= Pam Krueger =

American TV producer

Pam Krueger is a creator, co-host, and executive producer of MoneyTrack, a half-hour TV series about personal finance and investing that had aired on 255 Public Broadcasting Service public television stations nationwide. Krueger grew up in Cape Cod and currently lives in both Osterville, Massachusetts, and Tiburon, California.

== Early career ==
Krueger began her career as a stock broker. In 2000, she produced and anchored segments on Bay Area television networks including ABC-TV's Marketplace, TechTV's The Money Machine, and the PBS series Money Moves. Krueger also produced IPO: Investing Pays Off, a children's financial series that earned a CINE award and an Emmy nomination in 2004.

=== MoneyTrack ===
In 2005, Krueger launched MoneyTrack. Krueger wrote the foreword Getting on the MoneyTrack in October 2005 with Rob Black. Her first book, The MoneyTrack Method: The Real Person's Guide to Successful Investing, was released in October 2008.

== Other projects ==
In 2014, Krueger developed Wealthramp.com to match consumers to fiduciary financial advisors.
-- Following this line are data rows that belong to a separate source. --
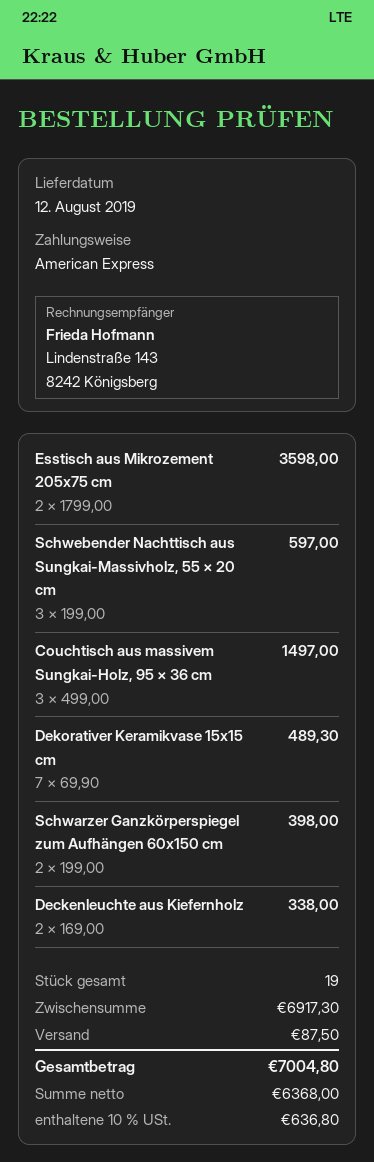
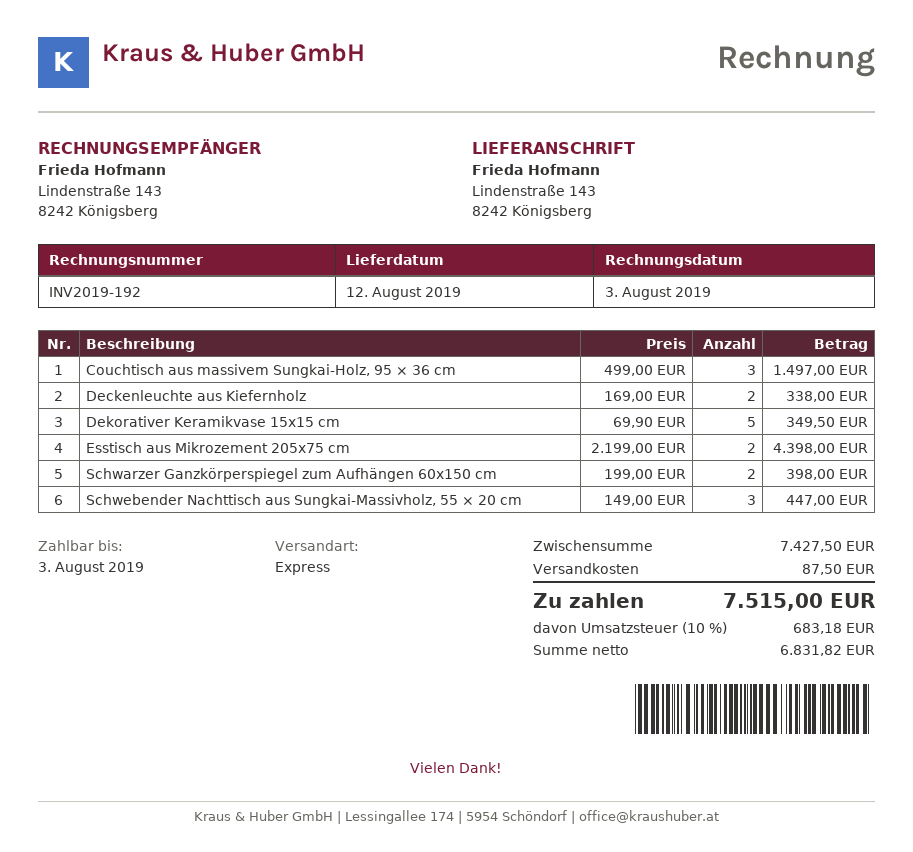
Esstisch aus Mikrozement 205x75 cm: 2 x 1799.00 = 3598.00 -> 2 x 2199.00 = 4398.00
Schwebender Nachttisch aus Sungkai-Massivholz, 55 × 20 cm: 3 x 199.00 = 597.00 -> 3 x 149.00 = 447.00
Dekorativer Keramikvase 15x15 cm: 7 x 69.90 = 489.30 -> 5 x 69.90 = 349.50
subtotal: 6917.30 -> 7427.50
net: 6368.00 -> 6831.82
tax: 10% = 636.80 -> 10% = 683.18
total: 7004.80 -> 7515.00

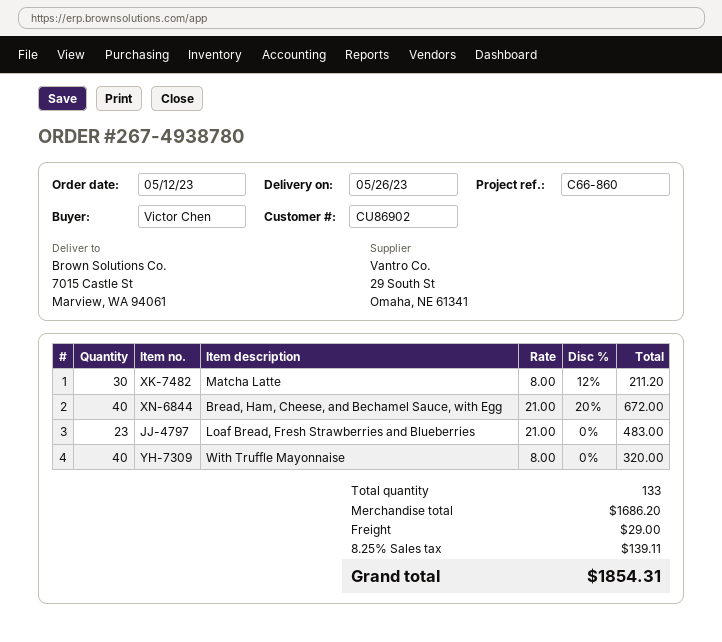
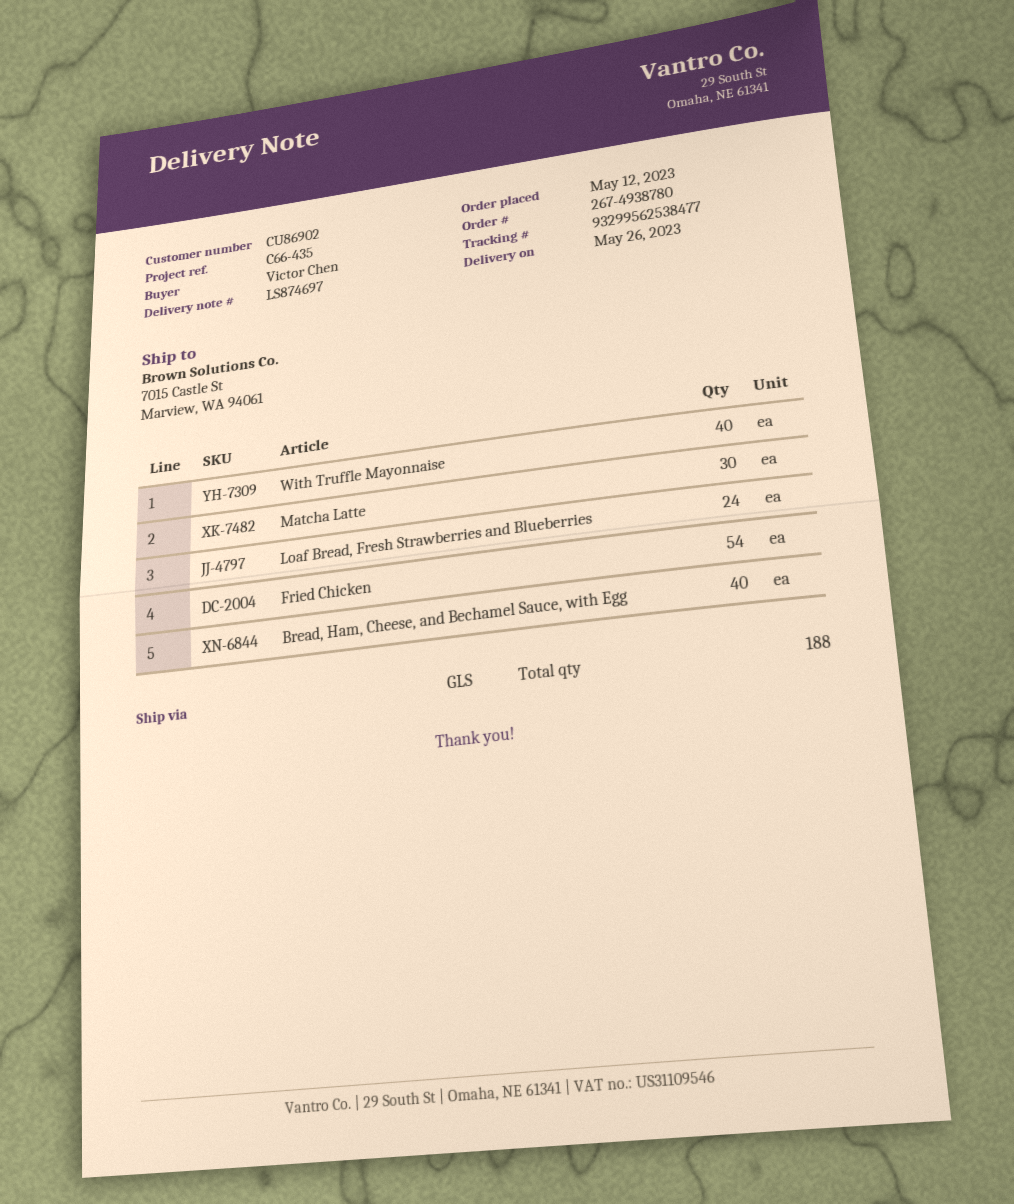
reference: C66-860 -> C66-435
Loaf Bread, Fresh Strawberries and Blueberries: 23 -> 24
Fried Chicken: none -> 54
total quantity: 133 -> 188

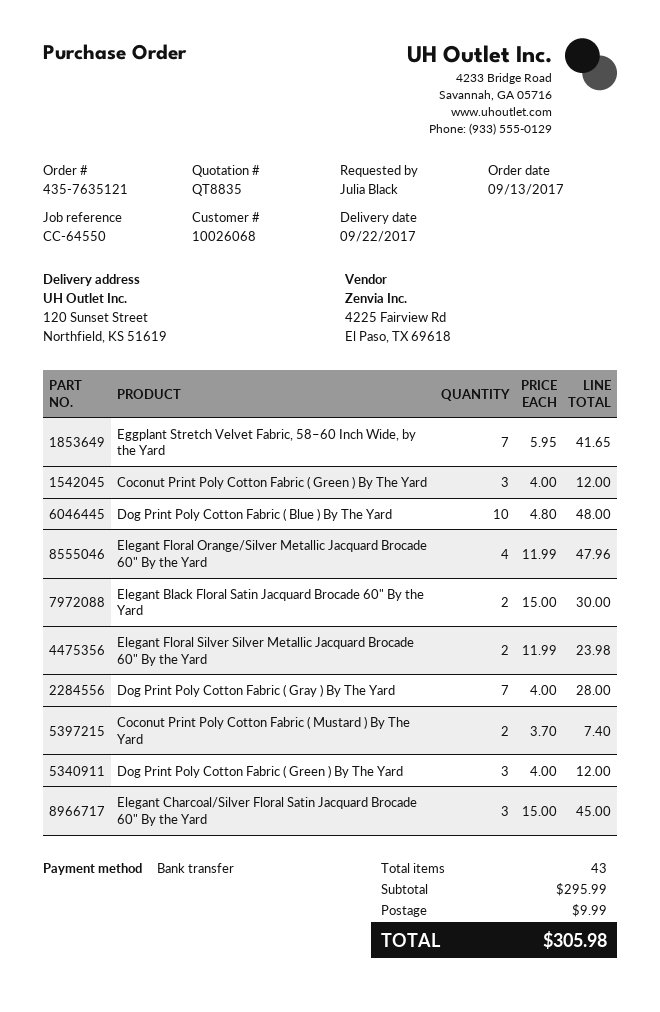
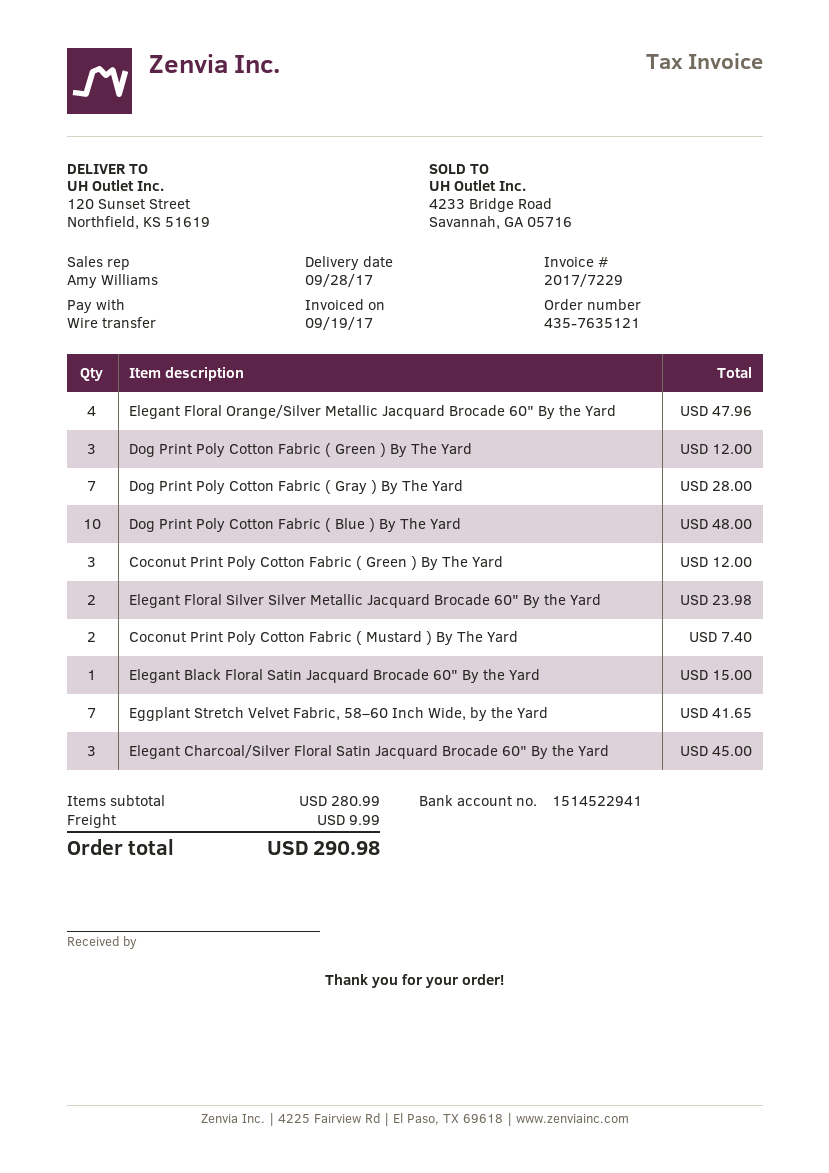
delivery date: 2017-09-22 -> 2017-09-28
Elegant Black Floral Satin Jacquard Brocade 60" By the Yard: 2 for 30.00 -> 1 for 15.00
subtotal: 295.99 -> 280.99
total: 305.98 -> 290.98

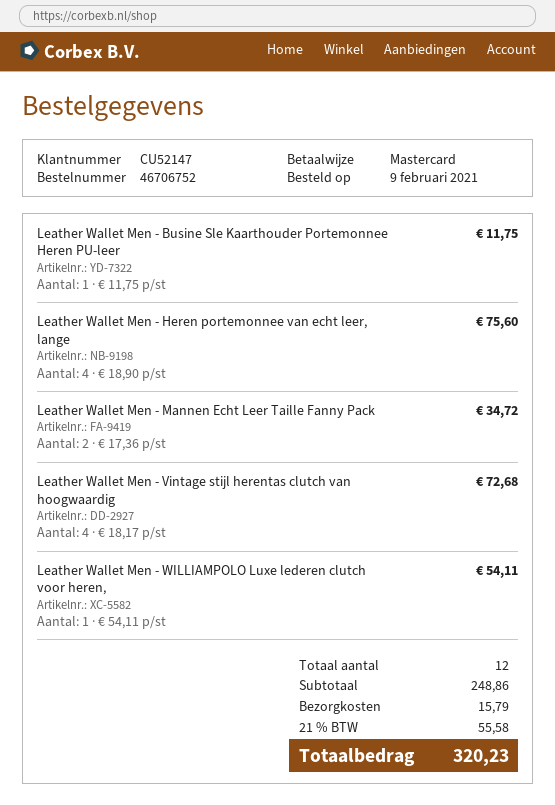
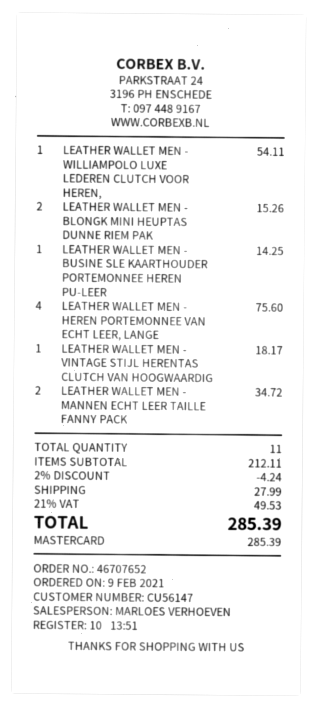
order number: 46706752 -> 46707652
customer number: CU52147 -> CU56147
Leather Wallet Men - Busine Sle Kaarthouder Portemonnee Heren PU-leer: 1 for 11.75 -> 1 for 14.25
Leather Wallet Men - Vintage stijl herentas clutch van hoogwaardig: 4 for 72.68 -> 1 for 18.17
LEATHER WALLET MEN - BLONGK MINI HEUPTAS DUNNE RIEM PAK: none -> 2 for 15.26
total quantity: 12 -> 11
subtotal: 248.86 -> 212.11
discount: none -> 2% = 4.24
shipping: 15.79 -> 27.99
tax: 21% = 55.58 -> 21% = 49.53
total: 320.23 -> 285.39

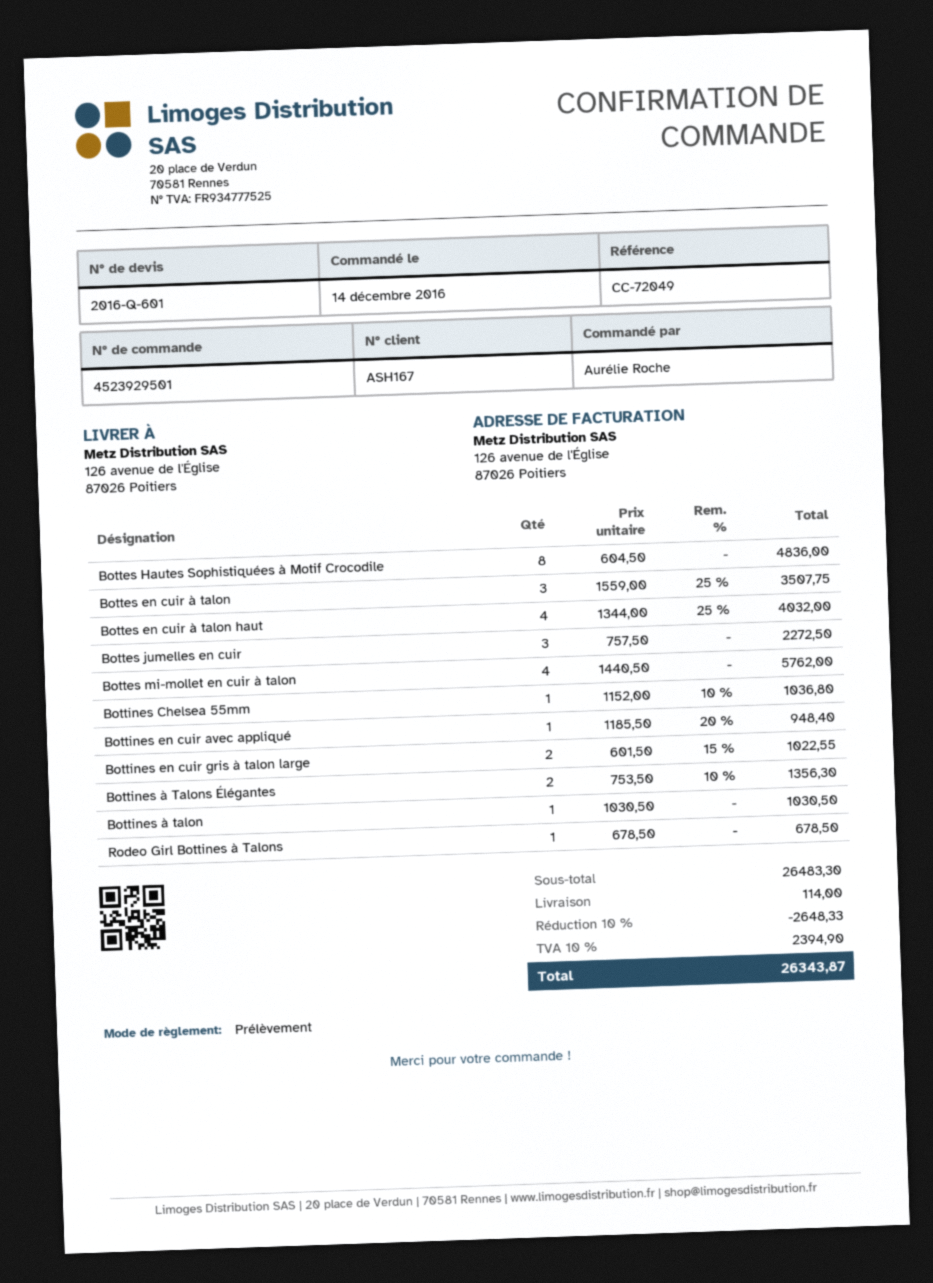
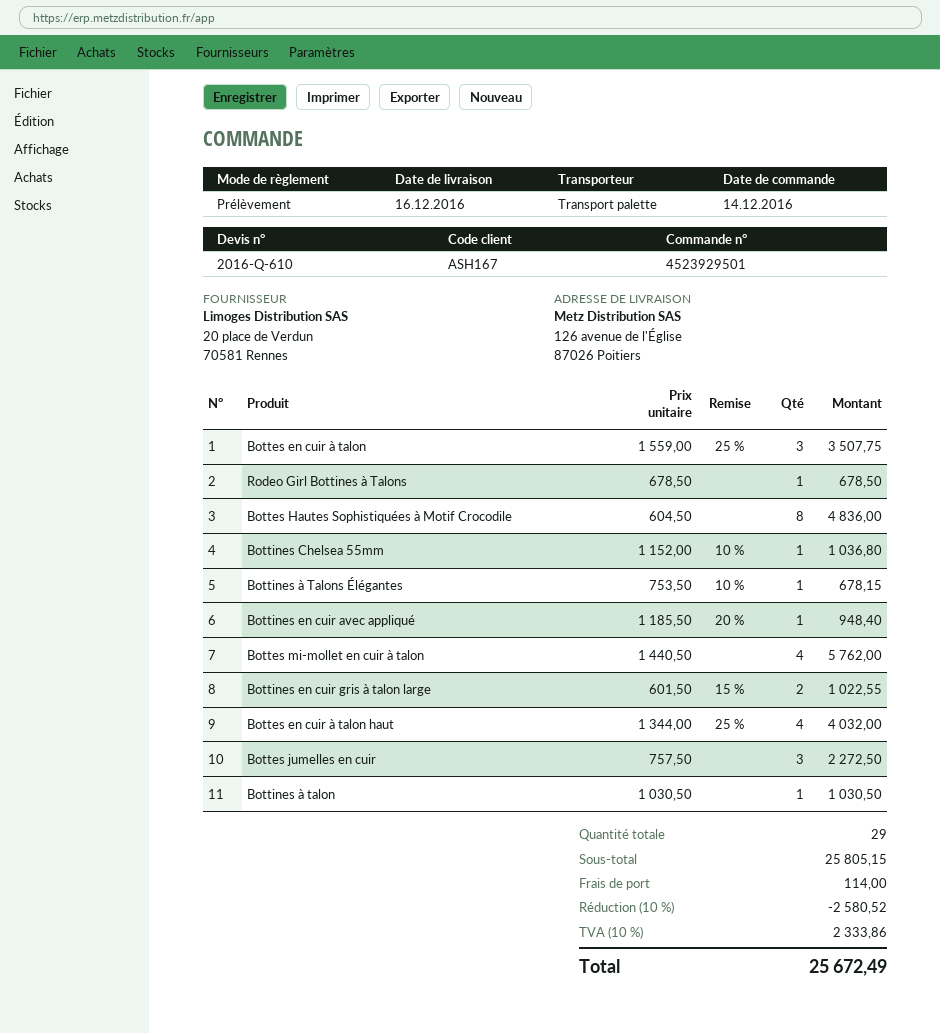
quote number: 2016-Q-601 -> 2016-Q-610
Bottines à Talons Élégantes: 2 x 753.50 - 10% = 1356.30 -> 1 x 753.50 - 10% = 678.15
subtotal: 26483.30 -> 25805.15
discount: 10% = 2648.33 -> 10% = 2580.52
tax: 10% = 2394.90 -> 10% = 2333.86
total: 26343.87 -> 25672.49

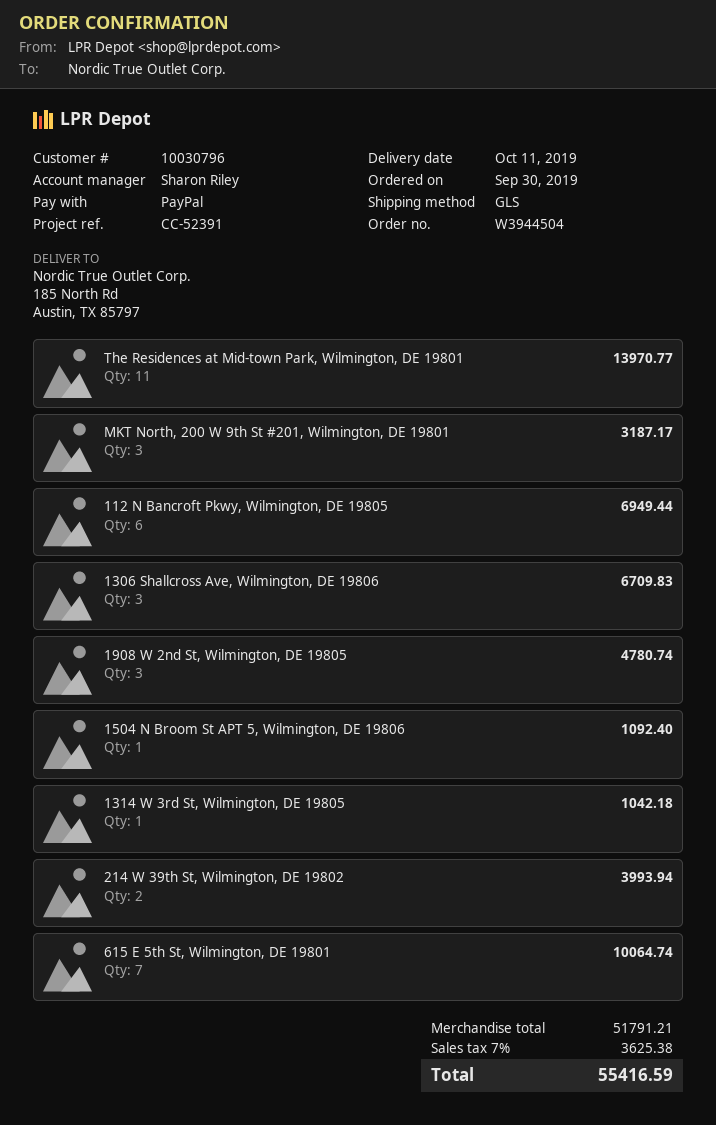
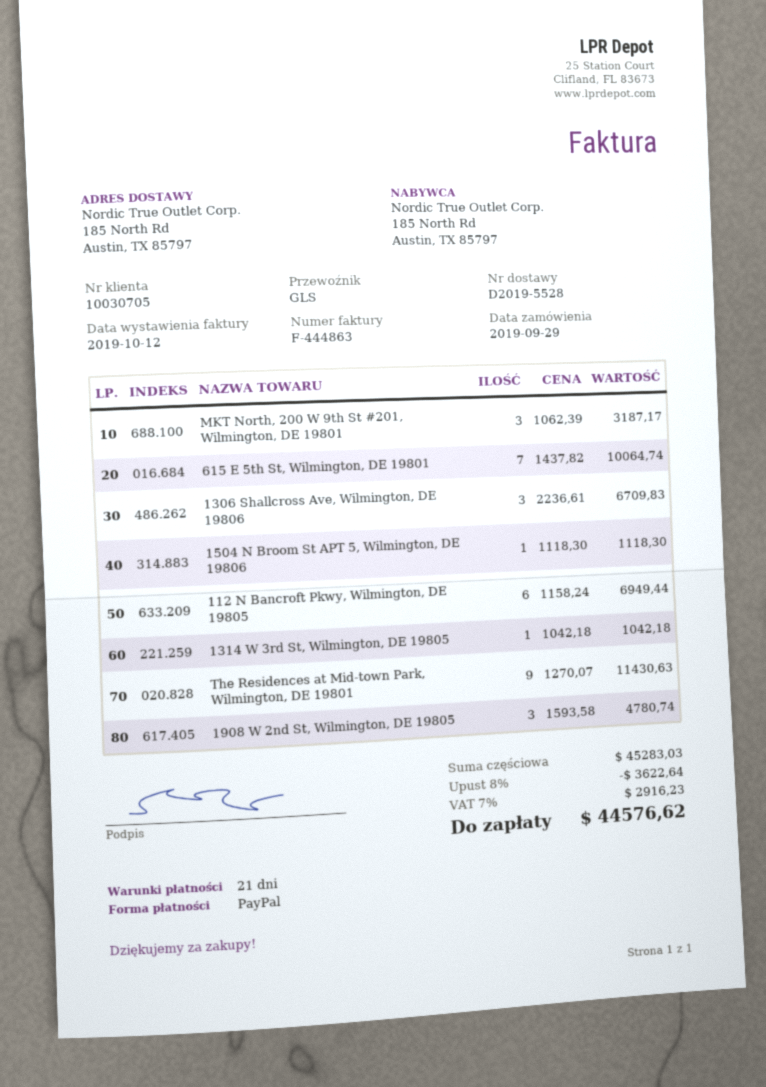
order date: 2019-09-30 -> 2019-09-29
customer number: 10030796 -> 10030705
The Residences at Mid-town Park, Wilmington, DE 19801: 11 for 13970.77 -> 9 for 11430.63
1504 N Broom St APT 5, Wilmington, DE 19806: 1 for 1092.40 -> 1 for 1118.30
214 W 39th St, Wilmington, DE 19802: 2 for 3993.94 -> none
subtotal: 51791.21 -> 45283.03
discount: none -> 8% = 3622.64
tax: 7% = 3625.38 -> 7% = 2916.23
total: 55416.59 -> 44576.62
Krueger is the official spokesperson for the California Jump$tart Coalition, an organization that helps to increase financial literacy among children and teens. She is also a national spokesperson for the Institute for the Fiduciary Standard. In 2016, Krueger contributed the consumer's point of view to The Essential Advisor, a book by Envestnet president Bill Crager.

== Awards ==
Krueger won the 2009 and 2010 Gracie Awards for Individual Achievement for Outstanding Producer of an Entertainment Series on Public Television.

The MoneyTrack series was awarded two Telly Awards, a Clarion Award, and two Communicator Awards for Season Two.